Теперь Лагос, сидящий на краю кресла, оказывается между мужем и вдовцом, между игривой учтивостью и неумолимым отчаянием. Вы ходите быстрее и решительнее; быть может, нет никаких проблем и достаточно выбрать между святым Христофором и дневным светом в окне или не выбирать вовсе.
— Алебардщик, — говорит Англичанин, вернувшись, садится, берет спички для своей трубки. Мы стараемся не удивляться его превращению, благодарны ему за то, что он был первым. Чтобы избавиться от легкого испуга при виде этого человека, который развалился в кресле, поглаживает парик и вытянутой горизонтально рукой опирается на орудие странной формы, обернутое серебристой бумагой, я смотрю на ваши лодыжки.
— Хорошо и даже совершенно, — говорит Рене. — Но сегодня карнавал кончается. Завтра, как только взойдет солнце, вы в своих масках не сможете сделать ни шагу. Таким образом, сутки потеряны; могу повторить, что употребил бы их на то, чтобы приблизиться к границе.
— Именно, — говорит Лагос. — Не только вы, это сделал бы каждый. — Он чуть слышно постукивает концами пальцев по ручке кресла, подается туловищем к Рене, но не так быстро, чтобы я не успел понять, прежде чем он завершил движение, что это ложь. — В полиции будут думать то же самое; люди с «маузерами» на дорогах, проверка автомобилей и поездов… Не очевидно ли? В эту минуту они ждут нас на всех границах. Но кого они ждут? — Он поворачивается к месту, которое занимаю я, но я знаю, что говорит он исключительно для вас, для того, чтобы походя вливать в ваши уши убеждение, что слово «завтра» еще сохраняет смысл и что сам он бесконечно сильнее своего возраста. — Предположим, у них есть, должно быть описание нашей внешности. Но встретится им когда-нибудь хоть кто-нибудь похожий на этого алебардщика, на короля, в которого превращусь я!
— Да, — грустно бормочет Рене, — понимаю.
— Все это, дорогой друг, в широких пределах первоначального предположения, — говорит Лагос, поднимаясь на ноги. Он улыбается, быстрыми шажками приближается к столу, сжимает плечо Рене. — Бедный друг мой, несчастье бывает внезапное, яростное, краткое, а бывает и другое — серое, ежедневное, и ему не видно конца.

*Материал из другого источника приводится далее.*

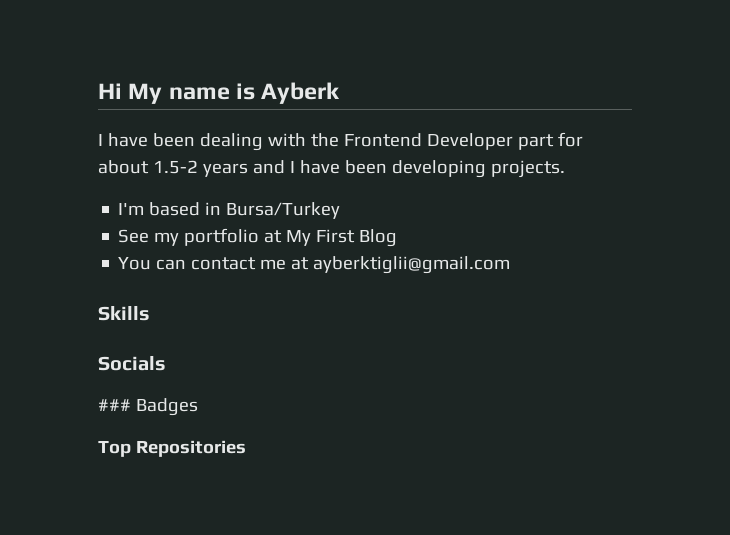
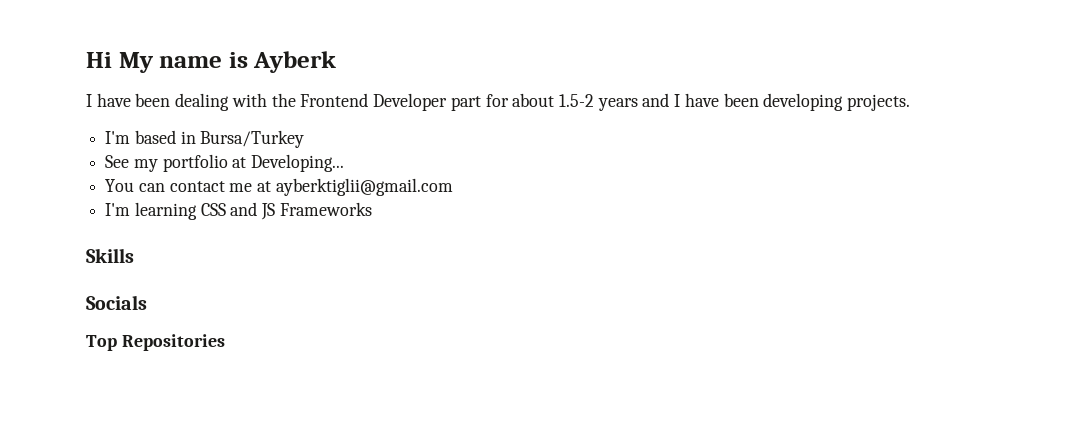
[286,229,398,247] My First Blog -> [251,154,345,172] Developing...
(511, 265) none -> [105,202,372,220] // I'm learning CSS and JS Frameworks
[98,398,198,416] // ### Badges -> (147, 302) none

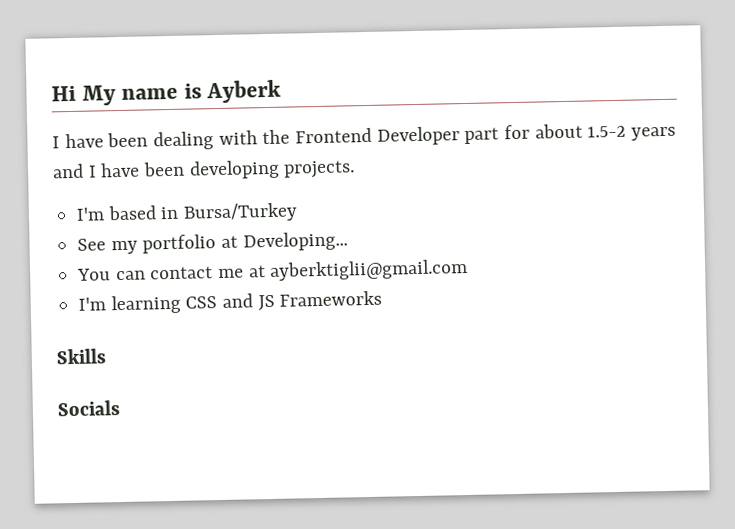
[86,334,225,351] // Top Repositories -> (120, 408) none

Это ваше. Дорогой друг. Настал мой черед, я стану королем. — Он задерживается у портьеры спальни; чувствую, он подозревает, что позади него остаются страх и недоверие. — Если бы я руководил отступлением… Конечно, карнавал кончается. Но я обеспечил бы сутки абсолютной безопасности, укрепил моральный дух своей армии и в выигранное таким образом время организовал бросок к границе.
— Это тоже верно, — говорит Рене, но Лагосу мало, он с улыбкой возвращается к середине комнаты, как бы случайно сталкивается с вами и слегка прижимает вас к груди.

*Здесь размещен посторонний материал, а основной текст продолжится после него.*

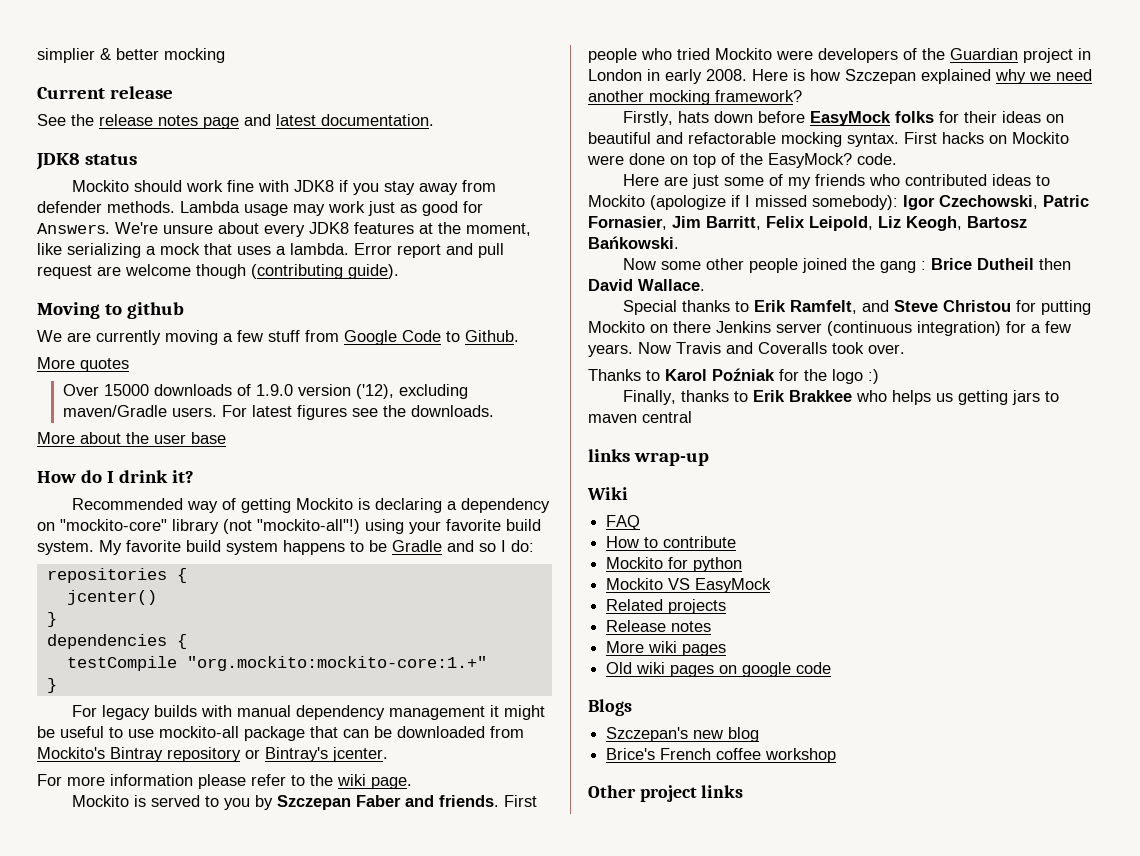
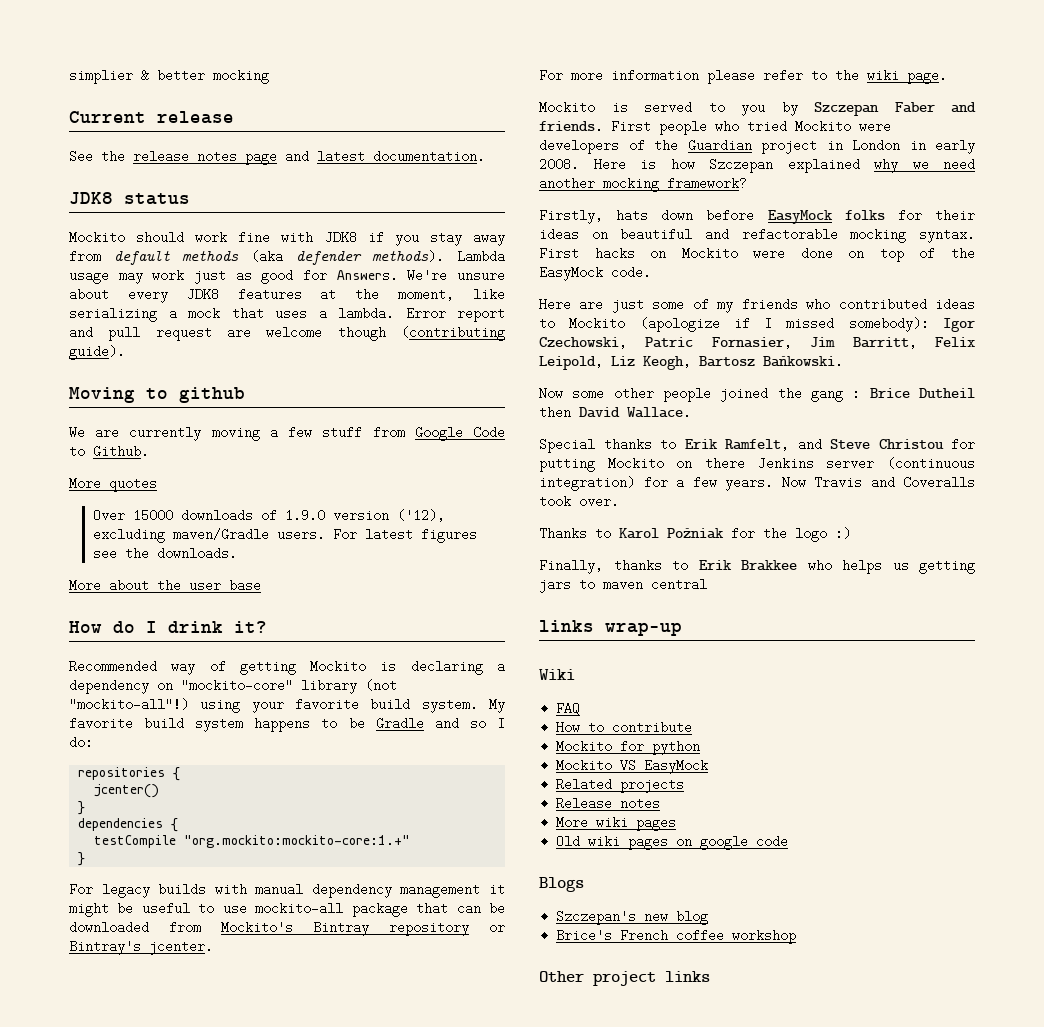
[37,201,175,213] defender methods. -> [113,250,445,265] default methods (aka defender methods).
[768,153,852,168] EasyMock? -> [539,266,603,281] EasyMock

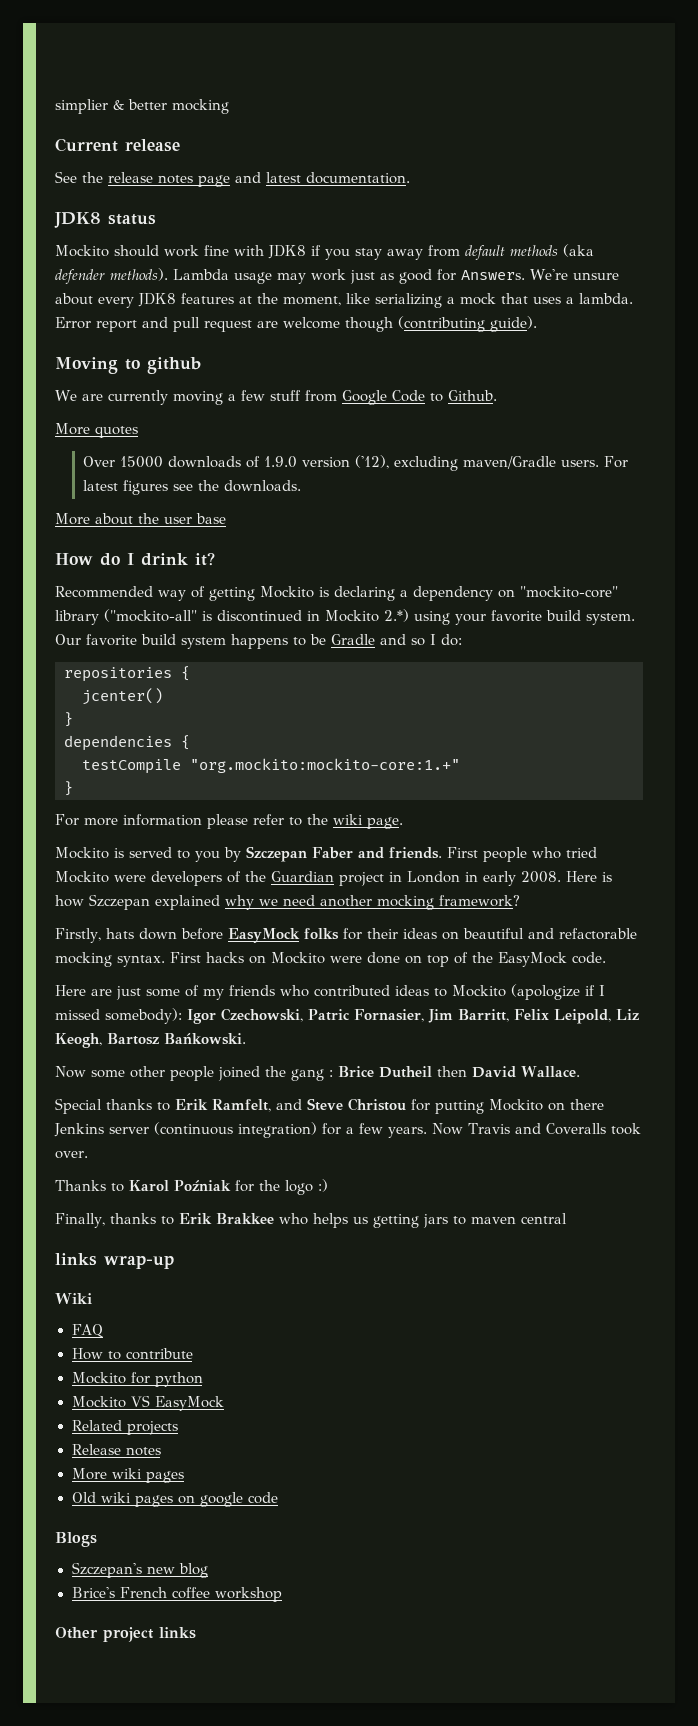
[365,679,397,692] [69,698,189,711] (not "mockito-all"!) -> [104,609,409,622] ("mockito-all" is discontinued in Mockito 2.*)
[488,698,505,713] My -> [55,634,81,645] Our
[69,883,505,898] [69,902,506,917] [69,921,505,936] [69,940,213,955] // For legacy builds with manual dependency management it might be useful to use mockito-all package that can be downloaded from Mockito's Bintray repository or Bintray's jcenter. -> (73, 788) none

— Я король, — говорит Лагос, стоя у стола. — Вас не затруднит проводить меня? — Он кланяется, сдвигает каблуки и входит в спальню вместе с Рене.
Вы бродите по ту сторону дыма из трубки Англичанина; я обнаруживаю, что спокойствие и нерасположение, простирающиеся от худых колен алебардщика, от морщин на белых чулках, с упорством разрушают то, что вы строите. Вы боретесь и настаиваете, но в конце концов останавливаетесь, невидяще улыбаетесь в мою сторону, приближаетесь и падаете на стул рядом.
В маскарадном костюме Лагос кажется одновременно толще и выше; я вижу, как он выходит вперед, как удваивается достоинство его манер. Вероятно, он примеряется к новообретенным качествам, когда наклоняется пошептать на ухо Англичанину, который не шевелится на своем сиденье, под прямым углом опирая руку на короткое копье, называемое им алебардой. Вы расширяете и выкатываете глаза при виде Рене, который появляется одетым для улицы, в соломенной шляпе и с черной книжицей в руке.
— Мы отлучимся, — поясняет Лагос; он смотрит на меня, улыбается вам. — Думаю, ненадолго. У Рене возникла великолепная идея. Возможно, за пару часов все будет улажено. Доктор, в спальне есть телефон; прошу вас, интересуйтесь время от времени нашим другом Альбано.